(Material provided Opens)
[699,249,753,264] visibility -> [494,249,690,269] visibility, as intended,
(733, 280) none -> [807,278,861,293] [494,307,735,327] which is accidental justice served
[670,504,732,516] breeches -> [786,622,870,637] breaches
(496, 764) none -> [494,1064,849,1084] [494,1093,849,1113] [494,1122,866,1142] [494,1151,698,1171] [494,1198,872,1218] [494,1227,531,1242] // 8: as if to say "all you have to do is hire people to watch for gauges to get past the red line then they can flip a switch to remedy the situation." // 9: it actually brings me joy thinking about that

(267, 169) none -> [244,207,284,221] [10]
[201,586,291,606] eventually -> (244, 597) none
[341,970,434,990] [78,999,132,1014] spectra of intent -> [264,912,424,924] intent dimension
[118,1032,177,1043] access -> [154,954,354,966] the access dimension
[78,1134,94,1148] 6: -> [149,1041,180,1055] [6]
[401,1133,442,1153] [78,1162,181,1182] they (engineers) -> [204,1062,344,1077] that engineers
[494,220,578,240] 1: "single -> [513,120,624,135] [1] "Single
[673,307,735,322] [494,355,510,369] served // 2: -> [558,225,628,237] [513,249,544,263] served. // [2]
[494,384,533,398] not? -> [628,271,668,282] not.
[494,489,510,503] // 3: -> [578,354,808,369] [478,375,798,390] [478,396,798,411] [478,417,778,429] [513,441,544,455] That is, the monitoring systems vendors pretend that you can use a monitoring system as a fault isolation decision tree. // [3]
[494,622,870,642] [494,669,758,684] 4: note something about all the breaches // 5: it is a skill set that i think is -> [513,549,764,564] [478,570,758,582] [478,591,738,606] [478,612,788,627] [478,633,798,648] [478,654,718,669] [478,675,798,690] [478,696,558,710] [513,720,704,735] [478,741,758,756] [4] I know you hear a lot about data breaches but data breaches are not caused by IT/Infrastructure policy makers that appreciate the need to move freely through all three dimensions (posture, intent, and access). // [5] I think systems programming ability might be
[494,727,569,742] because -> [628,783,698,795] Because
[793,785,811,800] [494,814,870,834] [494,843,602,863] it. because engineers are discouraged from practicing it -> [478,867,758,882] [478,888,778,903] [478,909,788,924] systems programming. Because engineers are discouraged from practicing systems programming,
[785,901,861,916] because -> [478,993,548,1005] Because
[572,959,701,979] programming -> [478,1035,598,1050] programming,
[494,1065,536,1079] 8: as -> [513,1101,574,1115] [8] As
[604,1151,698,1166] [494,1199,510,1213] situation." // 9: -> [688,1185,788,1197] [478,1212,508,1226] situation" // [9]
(Material provided Closes)
▸ **Work order**
Pull every line containing the string "they" out of the data above and copy it.

▸ **Answer for this exercise**
(496, 764) none -> [494,1064,849,1084] [494,1093,849,1113] [494,1122,866,1142] [494,1151,698,1171] [494,1198,872,1218] [494,1227,531,1242] // 8: as if to say "all you have to do is hire people to watch for gauges to get past the red line then they can flip a switch to remedy the situation." // 9: it actually brings me joy thinking about that
[401,1133,442,1153] [78,1162,181,1182] they (engineers) -> [204,1062,344,1077] that engineers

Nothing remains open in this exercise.